Repeat every record exactly, but keep images out of the copy.

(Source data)
-------------------------
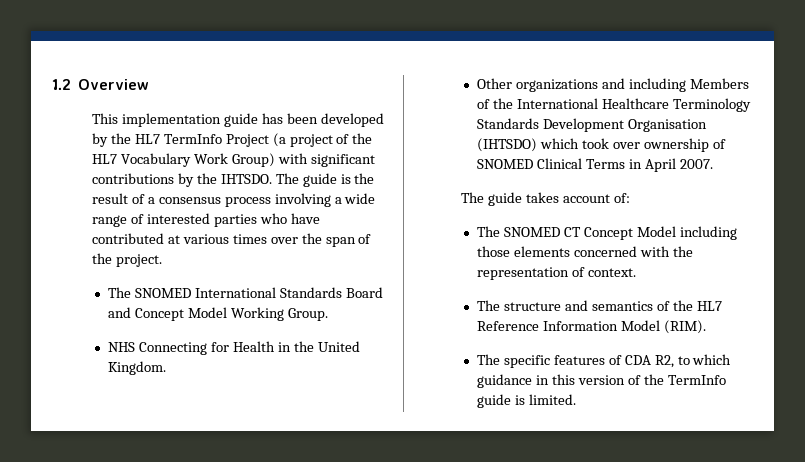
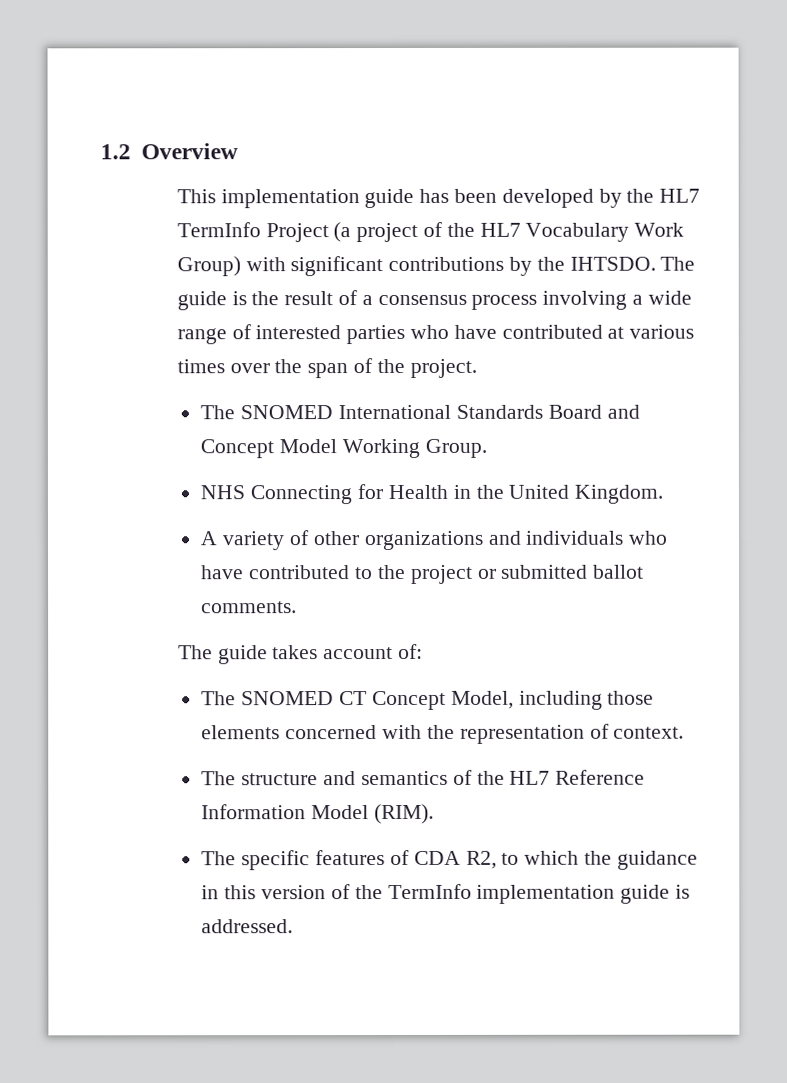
- Other organizations and including Members of the International Healthcare Terminology Standards Development Organisation (IHTSDO) which took over ownership of SNOMED Clinical Terms in April 2007.
+ A variety of other organizations and individuals who have contributed to the project or submitted ballot comments.
- The SNOMED CT Concept Model including those elements concerned with the representation of context.
+ The SNOMED CT Concept Model, including those elements concerned with the representation of context.
- The specific features of CDA R2, to which guidance in this version of the TermInfo guide is limited.
+ The specific features of CDA R2, to which the guidance in this version of the TermInfo implementation guide is addressed.

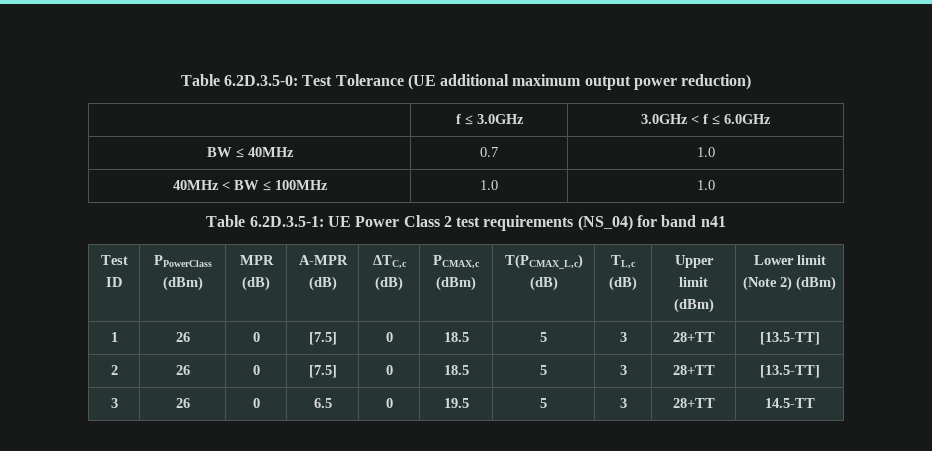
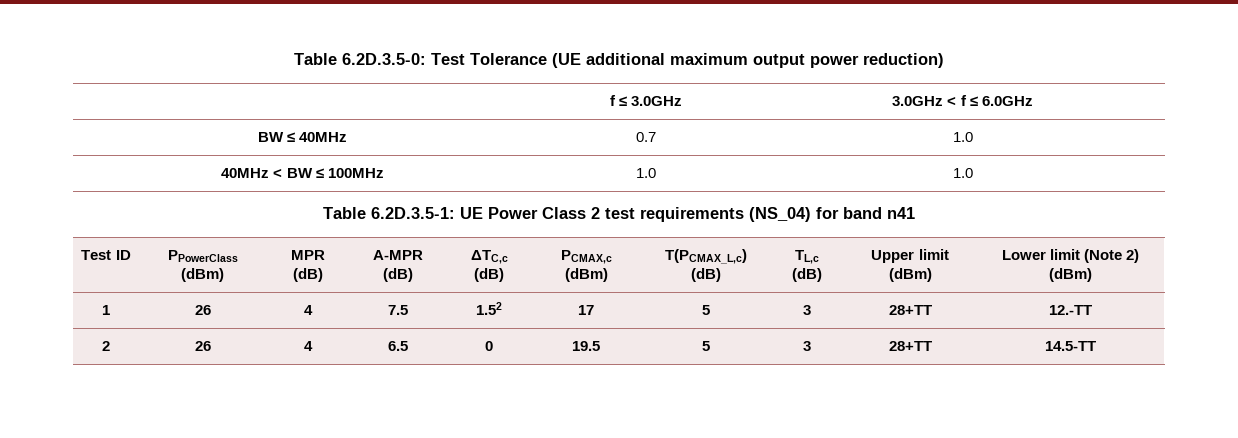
- 1 | 26 | 0 | [7.5] | 0 | 18.5 | 5 | 3 | 28+TT | [13.5-TT]
+ 1 | 26 | 4 | 7.5 | 1.52 | 17 | 5 | 3 | 28+TT | 12.-TT
- 2 | 26 | 0 | [7.5] | 0 | 18.5 | 5 | 3 | 28+TT | [13.5-TT]
- 3 | 26 | 0 | 6.5 | 0 | 19.5 | 5 | 3 | 28+TT | 14.5-TT
+ 2 | 26 | 4 | 6.5 | 0 | 19.5 | 5 | 3 | 28+TT | 14.5-TT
-------------------------
» Task result:
- Other organizations and including Members of the International Healthcare Terminology Standards Development Organisation (IHTSDO) which took over ownership of SNOMED Clinical Terms in April 2007.
+ A variety of other organizations and individuals who have contributed to the project or submitted ballot comments.
- The SNOMED CT Concept Model including those elements concerned with the representation of context.
+ The SNOMED CT Concept Model, including those elements concerned with the representation of context.
- The specific features of CDA R2, to which guidance in this version of the TermInfo guide is limited.
+ The specific features of CDA R2, to which the guidance in this version of the TermInfo implementation guide is addressed.

- 1 | 26 | 0 | [7.5] | 0 | 18.5 | 5 | 3 | 28+TT | [13.5-TT]
+ 1 | 26 | 4 | 7.5 | 1.52 | 17 | 5 | 3 | 28+TT | 12.-TT
- 2 | 26 | 0 | [7.5] | 0 | 18.5 | 5 | 3 | 28+TT | [13.5-TT]
- 3 | 26 | 0 | 6.5 | 0 | 19.5 | 5 | 3 | 28+TT | 14.5-TT
+ 2 | 26 | 4 | 6.5 | 0 | 19.5 | 5 | 3 | 28+TT | 14.5-TT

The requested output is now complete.